Ebola: Don’t panic, just trust … someone’s in charge, right?

The Ron Klain effect remains a work in progress for the Obama White House, which still doesn't seem to quite have its hands around the Ebola crisis. Or, rather, one hand might not be sure what the other is up to (Jacquelyn Martin/The Associated Press)

Quelling public hysteria is more than an admirable goal. It’s a requirement as we contend with a killing disease like Ebola.

That was part of the thrust of our editorial this morning on the increasingly fractured national response, especially as it relates to quarantines. “The mandatory quarantine rule that New Jersey Gov. Chris Christie imposed Friday to combat the spread of Ebola underscores the need to keep politics out of this important public health issue,” we wrote. “Policy decisions on Ebola should be based on science, not fear.”

True enough. I only wish we had completed the thought and explained why Christie and governors of more and more states — New York, Illinois, Virginia, Florida, Georgia and Maryland — had decided that the continually shifting U.S. Centers for Disease Control and Prevention guidelines might not be the one-size-fits-all solution.

Christie and New York Gov. Andrew Cuomo did not act until after a doctor who had volunteered in West Africa, Craig Spencer, developed Ebola symptoms upon his return to New York City. What alarmed them — and, one presumes, their constituents — was that Spencer had ridden three subway trains, gone bowling and eaten out the day before he checked himself in to a hospital, where he tested positive for Ebola.

So which route would have caused less public hysteria? Ignore this situation and blandly trust the feds? Or impose a mandatory quarantine on health care workers who had done such selfless work in a world hot zone?

It’s not hard to see why Christie and Cuomo went the latter route, with their states receiving the most travelers from West Africa. This is the net that caught Kaci Hickox, the UT-Arlington-trained nurse who now lives in Maine. She complained bitterly about her situation, quarantined in a tent, and got herself some good legal representation.

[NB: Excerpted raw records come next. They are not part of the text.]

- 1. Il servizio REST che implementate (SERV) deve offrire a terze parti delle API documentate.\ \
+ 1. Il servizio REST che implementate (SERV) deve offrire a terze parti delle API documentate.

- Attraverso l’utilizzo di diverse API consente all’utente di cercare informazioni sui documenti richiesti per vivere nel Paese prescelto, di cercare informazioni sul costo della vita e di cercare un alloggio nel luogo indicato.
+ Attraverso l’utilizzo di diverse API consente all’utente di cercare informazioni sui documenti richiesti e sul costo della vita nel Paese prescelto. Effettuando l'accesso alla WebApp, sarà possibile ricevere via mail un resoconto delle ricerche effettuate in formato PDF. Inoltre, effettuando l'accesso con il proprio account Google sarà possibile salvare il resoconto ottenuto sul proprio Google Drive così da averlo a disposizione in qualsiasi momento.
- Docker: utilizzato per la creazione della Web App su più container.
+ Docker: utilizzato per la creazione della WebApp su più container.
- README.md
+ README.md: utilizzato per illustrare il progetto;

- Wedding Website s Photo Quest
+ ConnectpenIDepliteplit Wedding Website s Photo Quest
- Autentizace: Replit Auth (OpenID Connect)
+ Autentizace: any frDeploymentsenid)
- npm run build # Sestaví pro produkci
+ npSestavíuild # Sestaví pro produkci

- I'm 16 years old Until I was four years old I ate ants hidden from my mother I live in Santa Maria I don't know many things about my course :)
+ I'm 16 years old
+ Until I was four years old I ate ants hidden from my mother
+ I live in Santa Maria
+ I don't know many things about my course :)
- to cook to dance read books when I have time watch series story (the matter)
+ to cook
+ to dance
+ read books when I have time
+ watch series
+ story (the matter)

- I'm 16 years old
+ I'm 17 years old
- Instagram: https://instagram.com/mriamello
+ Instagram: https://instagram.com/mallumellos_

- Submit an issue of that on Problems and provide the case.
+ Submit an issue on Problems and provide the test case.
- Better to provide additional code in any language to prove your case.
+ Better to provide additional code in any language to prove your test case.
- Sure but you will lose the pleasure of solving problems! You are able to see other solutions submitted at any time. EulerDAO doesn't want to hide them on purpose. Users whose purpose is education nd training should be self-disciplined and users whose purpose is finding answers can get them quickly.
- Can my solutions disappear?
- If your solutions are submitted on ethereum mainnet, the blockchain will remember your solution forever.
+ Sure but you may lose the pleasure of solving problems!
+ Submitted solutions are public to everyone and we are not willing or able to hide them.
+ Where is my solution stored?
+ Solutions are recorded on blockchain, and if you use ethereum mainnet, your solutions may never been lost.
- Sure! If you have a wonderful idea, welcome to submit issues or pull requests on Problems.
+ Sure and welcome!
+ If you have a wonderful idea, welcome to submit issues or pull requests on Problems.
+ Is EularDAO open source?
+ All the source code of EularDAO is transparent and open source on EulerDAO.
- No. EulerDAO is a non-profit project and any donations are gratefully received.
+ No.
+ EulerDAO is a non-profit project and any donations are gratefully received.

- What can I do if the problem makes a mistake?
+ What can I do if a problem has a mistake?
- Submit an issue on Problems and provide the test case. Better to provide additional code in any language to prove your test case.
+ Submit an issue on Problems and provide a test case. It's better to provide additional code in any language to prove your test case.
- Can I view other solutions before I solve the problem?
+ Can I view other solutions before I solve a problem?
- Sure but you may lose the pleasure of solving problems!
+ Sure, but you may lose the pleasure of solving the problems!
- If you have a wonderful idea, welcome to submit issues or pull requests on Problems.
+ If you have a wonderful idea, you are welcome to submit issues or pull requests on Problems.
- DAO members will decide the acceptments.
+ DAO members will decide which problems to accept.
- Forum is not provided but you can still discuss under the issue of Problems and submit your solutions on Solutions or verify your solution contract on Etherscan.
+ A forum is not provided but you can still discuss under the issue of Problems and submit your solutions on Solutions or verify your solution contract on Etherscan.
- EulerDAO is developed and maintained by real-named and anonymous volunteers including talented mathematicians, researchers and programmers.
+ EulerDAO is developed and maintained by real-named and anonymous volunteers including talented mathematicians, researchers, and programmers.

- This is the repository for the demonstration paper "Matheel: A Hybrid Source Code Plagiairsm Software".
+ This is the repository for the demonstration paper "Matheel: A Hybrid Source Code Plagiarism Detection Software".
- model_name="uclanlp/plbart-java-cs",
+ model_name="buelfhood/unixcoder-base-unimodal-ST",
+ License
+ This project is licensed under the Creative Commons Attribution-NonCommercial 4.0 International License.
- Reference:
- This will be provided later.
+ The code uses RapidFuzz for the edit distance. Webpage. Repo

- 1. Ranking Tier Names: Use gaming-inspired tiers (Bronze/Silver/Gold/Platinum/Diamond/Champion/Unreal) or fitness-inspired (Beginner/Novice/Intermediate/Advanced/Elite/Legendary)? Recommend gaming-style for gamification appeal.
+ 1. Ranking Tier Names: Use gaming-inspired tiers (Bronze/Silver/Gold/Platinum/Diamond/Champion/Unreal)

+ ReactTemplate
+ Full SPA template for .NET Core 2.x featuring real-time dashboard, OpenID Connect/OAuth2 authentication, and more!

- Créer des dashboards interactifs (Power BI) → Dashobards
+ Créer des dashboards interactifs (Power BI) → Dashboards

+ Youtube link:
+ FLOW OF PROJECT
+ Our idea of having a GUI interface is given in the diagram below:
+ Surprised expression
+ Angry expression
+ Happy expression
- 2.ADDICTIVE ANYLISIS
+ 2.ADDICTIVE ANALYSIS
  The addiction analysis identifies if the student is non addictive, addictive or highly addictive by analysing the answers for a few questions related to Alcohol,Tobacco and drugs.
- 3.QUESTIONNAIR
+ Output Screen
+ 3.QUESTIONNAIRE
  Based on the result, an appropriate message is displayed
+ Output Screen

Your local editorial board, not far from America’s Ground Zero for Ebola, basically absorbed her argument in its entirety, as did a local columnist with whom I have some relation. So be it.

Ironically, a columnist with whom I seldom agree, Froma Harrop, pointed out what I do wish everyone would consider: “Mandatory quarantine is not a punishment. It is a public-health tool designed to protect a population from those carrying deadly infectious disease. It is not voluntary by design.”

For instance, I suspect we’ll hear less wailing about the circumstances for members of the U.S. Army who are separated from the herd in Italy, after returning from assignment in West Africa. Unlike the many doctors and nurses, they did not volunteer to go; they were ordered there by their commander in chief.

So the same Obama administration that leaned hard on Cuomo and Christie over the weekend to relax their quarantines apparently has nothing to say about another part of the executive branch keeping U.S. troops sequestered for 21 days? I mean, this sounds a lot like a mandatory quarantine:

They will be monitored for 21 days at a “separate location” at the U.S. military installation at Vicenza Italy, according to U.S. military officials. Senior Pentagon officials say it is not a “quarantine,” but rather “controlled monitoring.” However, the troops are being housed in an access controlled location on base, and are not allowed to go home for the 21 day period while they undergo twice daily temperature checks.

It is not clear yet if they will be allowed visits from family members.

It seems we’re coming up a bit short on that honoring-their-service thing.

Josh Earnest, the White House spokesman, said whatever the Army does is up to the Defense Department: “We are seeing this administration put in place the policies that we believe are necessary to protect the American people and to protect the American troops. And we’re going to let science drive that process. And as soon as we have a policy to announce on this, we’ll let you know.”

Yes, please let us know whether the latest iteration of CDC guidelines are administration policy or if the Army’s path is policy or, hey, if anyone knows how to play this game. Please let us know when the various parts of the federal government are working in concert, since they all supposedly report up to the same guy.

Maybe one day we’ll hear some of that political fixing from President Barack Obama’s political fixer/Ebola czar, the one who’s all politics and zero health care experience. And maybe one day the people supposedly in charge of this mess will give people less reason, not more, to get just a little hysterical about their inability to govern.